Some of the lines below need repeating. Reproduce exactly those between the lines holding "- Check speaches" and "Should show en_US-glados-medium.onnx", inclusive.

DATA EXTRACT —
————

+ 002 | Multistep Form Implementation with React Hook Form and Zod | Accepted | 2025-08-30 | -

————

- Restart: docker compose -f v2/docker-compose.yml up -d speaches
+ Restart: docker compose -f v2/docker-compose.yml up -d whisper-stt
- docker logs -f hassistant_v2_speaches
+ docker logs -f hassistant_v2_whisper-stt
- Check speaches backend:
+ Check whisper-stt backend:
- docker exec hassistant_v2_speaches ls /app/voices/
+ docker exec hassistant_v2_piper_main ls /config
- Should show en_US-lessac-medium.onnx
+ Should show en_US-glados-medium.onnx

————

COMPLETED EXERCISE —
- Check speaches backend:
+ Check whisper-stt backend:
- docker exec hassistant_v2_speaches ls /app/voices/
+ docker exec hassistant_v2_piper_main ls /config
- Should show en_US-lessac-medium.onnx
+ Should show en_US-glados-medium.onnx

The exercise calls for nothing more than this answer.